Internal MA Joke...

Discussion in 'Tai chi' started by Syd, Nov 25, 2003.

  1. Syd

    Syd 1/2 Dan in Origami

    A Buddhist/Taoist monk walks into a Pizzaria and say's...

    "Make me one with everything!"

    Feel free to post any MA jokes you liked below. :D
  2. nzric

    nzric on lookout for bad guys

    After a big search on Google, I have to say there's a severe lack of tai chi humour on the net. Anyone good at making up jokes?
  3. YODA

    YODA The Woofing Admin Supporter

    .... When he got his pizza he handed over $20.

    "Thank you" said the vendor, and turned to go.
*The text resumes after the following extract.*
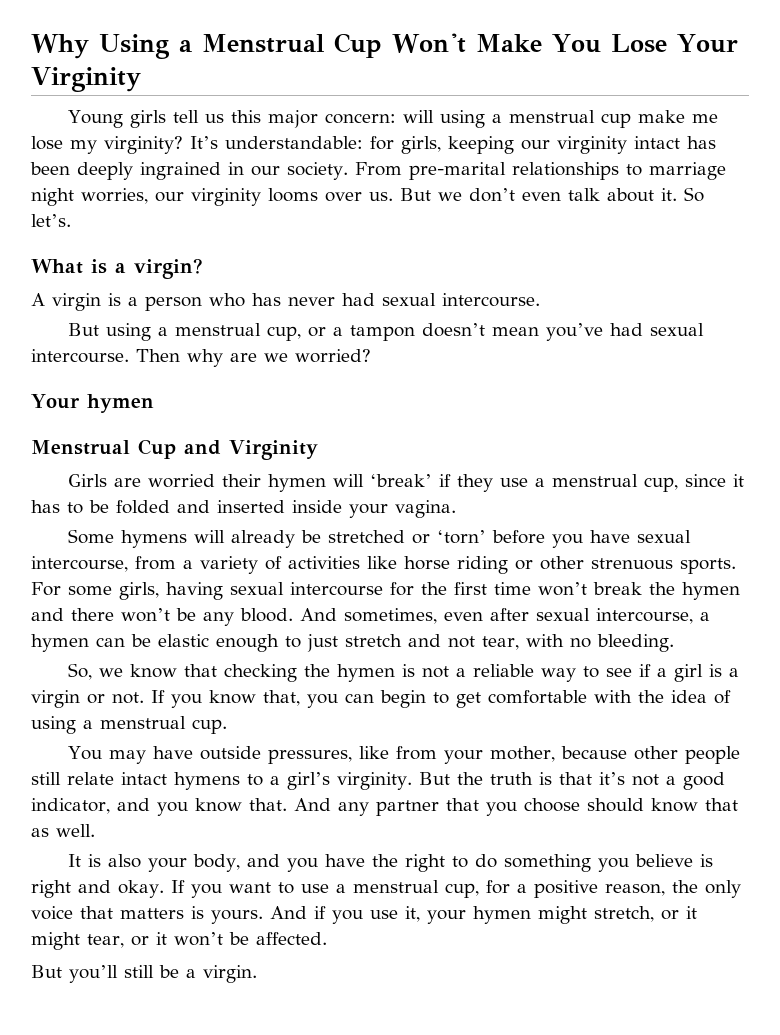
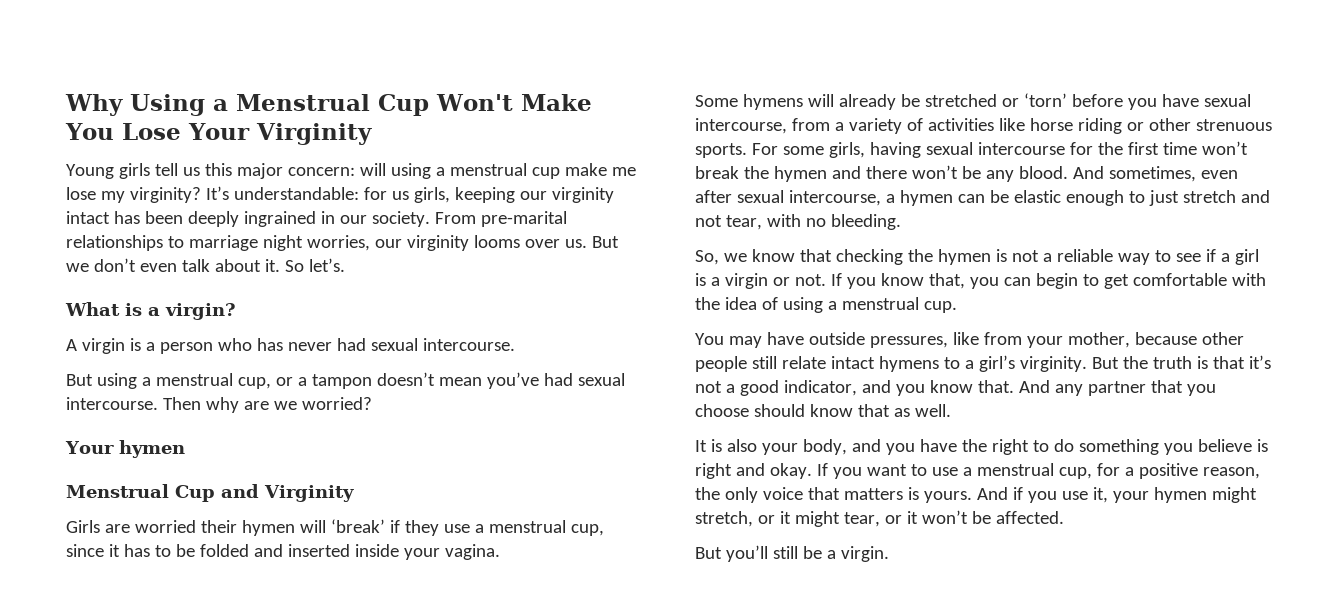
(394, 143) none -> [391,191,409,200] us

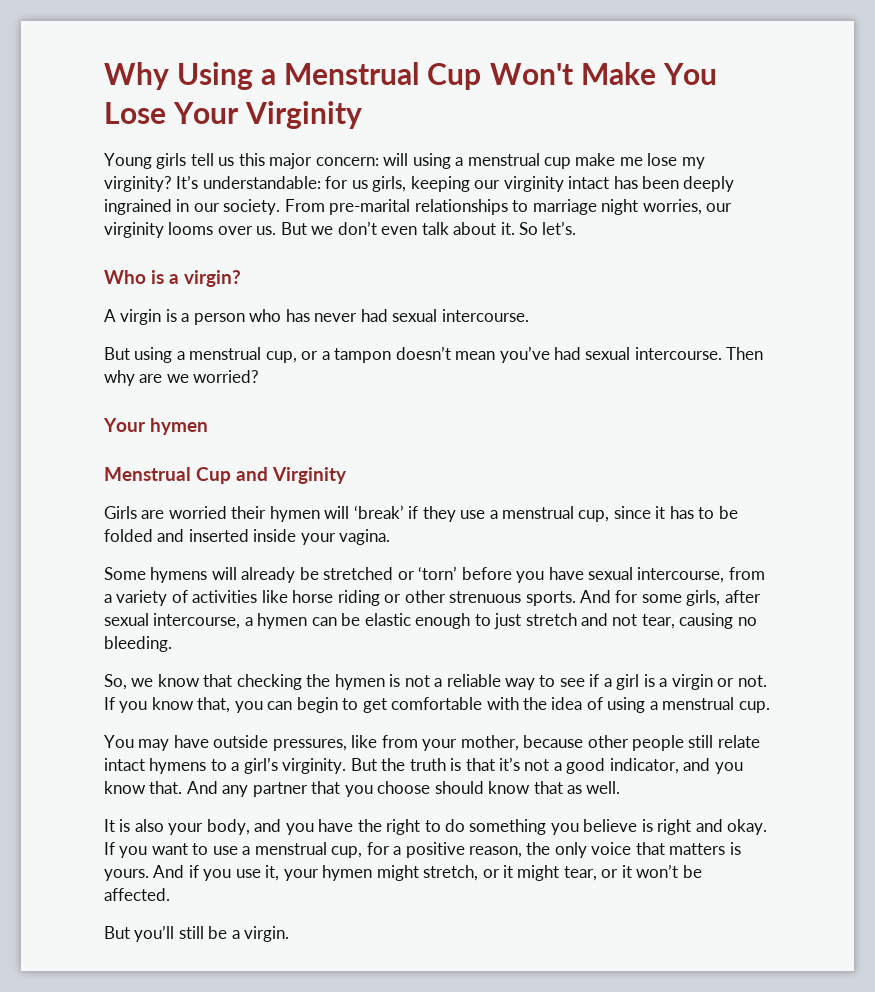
[65,302,120,316] What -> [104,270,146,284] Who
[751,141,1248,158] [695,165,1238,182] For some girls, having sexual intercourse for the first time won’t break the hymen and there won’t be any blood. And sometimes, even -> [580,590,721,606] And for some girls,
[766,214,801,227] with -> [679,613,734,629] causing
    "Hey! Where's my change?" said the monk

    "Change must come from within" :p
  4. Syd

    Syd 1/2 Dan in Origami

    Nice one Yoda! ;)
  5. natxanadu

    natxanadu Banned Banned

    Two Taoists went into a bar with a rabbi and a priest. The rabbi said to the priest, When we go to Heaven, we're allowed to leave. The priest said to the rabbi, when we go to Hell, we're stuck there. The Taoists said nothing, we're not going anywhere
  6. natxanadu

    natxanadu Banned Banned

    What did one Taoist say to the other? Nothing
  7. ns_oni

    ns_oni Valued Member

    just wondering (not because of this thread), but why does taichi get so much criticism?
  8. natxanadu

    natxanadu Banned Banned

    there are lots of cowboy teachers who are not really qualified to teach the art, but do, therefore tai chi in the west has degenerated into some airy fairy new age moving meditation thing, rather than a martialart.
  9. Syd

    Syd 1/2 Dan in Origami

    Because most people only understand and validate things they can see and are addicted to instant gratification.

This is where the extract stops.